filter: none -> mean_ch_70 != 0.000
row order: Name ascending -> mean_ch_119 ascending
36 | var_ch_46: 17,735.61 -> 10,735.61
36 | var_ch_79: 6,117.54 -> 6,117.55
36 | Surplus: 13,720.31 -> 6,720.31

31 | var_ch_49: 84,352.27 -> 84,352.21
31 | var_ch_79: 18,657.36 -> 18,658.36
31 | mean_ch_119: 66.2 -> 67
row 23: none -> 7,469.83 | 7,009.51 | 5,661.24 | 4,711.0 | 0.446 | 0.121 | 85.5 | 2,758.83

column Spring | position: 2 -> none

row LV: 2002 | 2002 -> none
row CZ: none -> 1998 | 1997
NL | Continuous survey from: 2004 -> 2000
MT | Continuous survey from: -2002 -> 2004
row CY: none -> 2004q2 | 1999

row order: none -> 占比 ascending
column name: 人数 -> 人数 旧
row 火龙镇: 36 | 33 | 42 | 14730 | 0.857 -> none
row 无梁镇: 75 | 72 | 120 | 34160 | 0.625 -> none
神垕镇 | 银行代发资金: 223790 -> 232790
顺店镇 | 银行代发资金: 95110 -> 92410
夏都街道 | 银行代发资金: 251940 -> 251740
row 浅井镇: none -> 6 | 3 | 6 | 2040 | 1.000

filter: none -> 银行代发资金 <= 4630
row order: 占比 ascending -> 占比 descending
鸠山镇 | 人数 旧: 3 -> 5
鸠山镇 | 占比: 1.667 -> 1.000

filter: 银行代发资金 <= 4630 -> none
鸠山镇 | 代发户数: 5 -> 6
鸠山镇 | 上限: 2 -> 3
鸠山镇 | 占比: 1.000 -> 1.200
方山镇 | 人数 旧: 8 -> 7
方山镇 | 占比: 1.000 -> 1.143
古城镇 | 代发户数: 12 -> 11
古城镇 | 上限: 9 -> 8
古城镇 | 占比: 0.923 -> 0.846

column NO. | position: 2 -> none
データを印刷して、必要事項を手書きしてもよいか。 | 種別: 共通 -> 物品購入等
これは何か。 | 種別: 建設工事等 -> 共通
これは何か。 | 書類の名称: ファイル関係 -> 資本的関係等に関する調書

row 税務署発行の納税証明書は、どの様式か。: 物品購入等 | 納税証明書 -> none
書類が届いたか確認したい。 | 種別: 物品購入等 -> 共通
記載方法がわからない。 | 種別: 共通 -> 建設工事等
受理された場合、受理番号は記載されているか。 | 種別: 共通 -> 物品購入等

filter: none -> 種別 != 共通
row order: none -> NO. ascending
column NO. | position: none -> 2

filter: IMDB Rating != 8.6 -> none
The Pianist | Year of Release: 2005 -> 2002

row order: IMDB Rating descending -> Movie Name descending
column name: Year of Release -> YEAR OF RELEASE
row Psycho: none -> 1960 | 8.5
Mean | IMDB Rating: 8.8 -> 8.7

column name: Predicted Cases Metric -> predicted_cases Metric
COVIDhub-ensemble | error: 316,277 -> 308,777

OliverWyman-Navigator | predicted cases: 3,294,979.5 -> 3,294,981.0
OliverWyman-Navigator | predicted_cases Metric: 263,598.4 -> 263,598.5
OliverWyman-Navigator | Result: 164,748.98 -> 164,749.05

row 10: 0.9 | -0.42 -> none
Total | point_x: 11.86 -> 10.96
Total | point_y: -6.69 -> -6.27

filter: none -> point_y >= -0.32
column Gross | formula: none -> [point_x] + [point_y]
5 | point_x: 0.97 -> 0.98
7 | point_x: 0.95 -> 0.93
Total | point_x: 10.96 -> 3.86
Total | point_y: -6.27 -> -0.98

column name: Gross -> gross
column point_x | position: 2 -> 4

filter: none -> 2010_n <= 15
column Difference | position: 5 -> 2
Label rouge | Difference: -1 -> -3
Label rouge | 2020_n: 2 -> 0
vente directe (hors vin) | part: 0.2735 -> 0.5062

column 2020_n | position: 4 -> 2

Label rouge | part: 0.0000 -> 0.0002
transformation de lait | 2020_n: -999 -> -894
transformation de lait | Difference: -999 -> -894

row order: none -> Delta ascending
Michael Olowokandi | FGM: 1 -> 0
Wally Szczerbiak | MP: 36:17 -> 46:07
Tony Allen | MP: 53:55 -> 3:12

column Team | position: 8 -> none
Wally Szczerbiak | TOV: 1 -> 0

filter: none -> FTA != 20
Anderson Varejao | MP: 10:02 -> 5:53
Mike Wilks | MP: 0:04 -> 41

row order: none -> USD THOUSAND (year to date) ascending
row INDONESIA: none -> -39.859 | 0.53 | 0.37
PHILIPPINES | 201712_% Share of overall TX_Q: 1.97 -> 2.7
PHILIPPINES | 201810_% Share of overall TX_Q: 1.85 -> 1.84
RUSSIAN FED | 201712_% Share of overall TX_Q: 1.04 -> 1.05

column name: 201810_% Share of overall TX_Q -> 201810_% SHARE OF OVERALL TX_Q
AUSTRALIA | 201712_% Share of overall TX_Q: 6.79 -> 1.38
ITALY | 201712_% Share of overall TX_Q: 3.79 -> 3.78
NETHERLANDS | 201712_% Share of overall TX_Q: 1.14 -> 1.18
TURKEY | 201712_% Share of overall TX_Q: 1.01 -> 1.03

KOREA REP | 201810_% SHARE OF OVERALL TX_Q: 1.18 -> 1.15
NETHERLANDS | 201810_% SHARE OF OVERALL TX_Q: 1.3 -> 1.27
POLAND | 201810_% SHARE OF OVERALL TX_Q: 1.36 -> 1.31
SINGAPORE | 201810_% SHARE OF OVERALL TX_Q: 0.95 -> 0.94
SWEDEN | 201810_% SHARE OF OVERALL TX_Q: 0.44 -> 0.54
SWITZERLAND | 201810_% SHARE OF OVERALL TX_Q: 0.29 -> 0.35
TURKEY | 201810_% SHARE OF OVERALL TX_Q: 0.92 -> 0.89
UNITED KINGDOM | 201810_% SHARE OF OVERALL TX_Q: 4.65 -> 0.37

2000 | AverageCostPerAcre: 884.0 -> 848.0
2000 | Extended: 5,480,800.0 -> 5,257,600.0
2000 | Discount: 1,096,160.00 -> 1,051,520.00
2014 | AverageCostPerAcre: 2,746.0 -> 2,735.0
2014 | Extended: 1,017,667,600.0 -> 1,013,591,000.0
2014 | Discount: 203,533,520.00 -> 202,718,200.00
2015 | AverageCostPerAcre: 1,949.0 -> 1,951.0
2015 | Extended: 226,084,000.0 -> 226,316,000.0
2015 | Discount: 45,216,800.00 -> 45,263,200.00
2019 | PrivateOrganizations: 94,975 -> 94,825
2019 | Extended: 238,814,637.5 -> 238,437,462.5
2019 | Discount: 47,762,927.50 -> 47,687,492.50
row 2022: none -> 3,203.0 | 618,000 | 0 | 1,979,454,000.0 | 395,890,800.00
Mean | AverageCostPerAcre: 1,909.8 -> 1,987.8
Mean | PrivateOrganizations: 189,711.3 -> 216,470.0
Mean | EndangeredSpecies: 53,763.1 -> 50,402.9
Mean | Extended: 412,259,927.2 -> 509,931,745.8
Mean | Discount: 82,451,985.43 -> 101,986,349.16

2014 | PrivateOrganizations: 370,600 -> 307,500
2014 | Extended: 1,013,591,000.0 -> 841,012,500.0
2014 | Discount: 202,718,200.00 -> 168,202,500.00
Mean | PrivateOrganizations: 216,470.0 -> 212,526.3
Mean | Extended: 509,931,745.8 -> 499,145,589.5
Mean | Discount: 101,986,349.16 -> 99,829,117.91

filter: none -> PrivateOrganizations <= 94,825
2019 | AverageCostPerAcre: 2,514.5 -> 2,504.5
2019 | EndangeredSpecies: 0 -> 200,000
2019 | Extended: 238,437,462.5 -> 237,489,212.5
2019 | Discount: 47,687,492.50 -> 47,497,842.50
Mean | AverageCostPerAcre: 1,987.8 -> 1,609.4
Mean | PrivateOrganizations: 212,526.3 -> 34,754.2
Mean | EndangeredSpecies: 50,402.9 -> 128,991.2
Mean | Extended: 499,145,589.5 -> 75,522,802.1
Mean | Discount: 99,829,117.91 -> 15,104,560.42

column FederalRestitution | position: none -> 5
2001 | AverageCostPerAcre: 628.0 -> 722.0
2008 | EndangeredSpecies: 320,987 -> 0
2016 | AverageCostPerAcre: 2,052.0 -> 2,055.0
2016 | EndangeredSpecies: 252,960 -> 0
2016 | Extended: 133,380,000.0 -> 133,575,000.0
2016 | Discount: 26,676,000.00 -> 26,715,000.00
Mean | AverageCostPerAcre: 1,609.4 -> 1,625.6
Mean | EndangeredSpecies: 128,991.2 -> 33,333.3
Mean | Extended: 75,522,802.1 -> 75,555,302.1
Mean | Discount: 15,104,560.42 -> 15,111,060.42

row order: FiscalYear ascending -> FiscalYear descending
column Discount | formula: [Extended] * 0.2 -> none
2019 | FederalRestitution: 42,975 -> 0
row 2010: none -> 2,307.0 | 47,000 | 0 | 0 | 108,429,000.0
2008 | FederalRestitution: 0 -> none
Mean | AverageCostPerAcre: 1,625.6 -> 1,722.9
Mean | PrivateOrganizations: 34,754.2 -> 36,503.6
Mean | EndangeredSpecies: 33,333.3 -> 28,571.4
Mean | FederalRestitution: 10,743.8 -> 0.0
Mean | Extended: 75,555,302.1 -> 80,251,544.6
* * * *
Given the records above, reproduce precisely and only the lines between the line holding "古城镇 | 代发户数: 12 -> 11" and the line holding "row 税務署発行の納税証明書は、どの様式か。: 物品購入等", inclusive.

== Answer ==
古城镇 | 代发户数: 12 -> 11
古城镇 | 上限: 9 -> 8
古城镇 | 占比: 0.923 -> 0.846

column NO. | position: 2 -> none
データを印刷して、必要事項を手書きしてもよいか。 | 種別: 共通 -> 物品購入等
これは何か。 | 種別: 建設工事等 -> 共通
これは何か。 | 書類の名称: ファイル関係 -> 資本的関係等に関する調書

row 税務署発行の納税証明書は、どの様式か。: 物品購入等 | 納税証明書 -> none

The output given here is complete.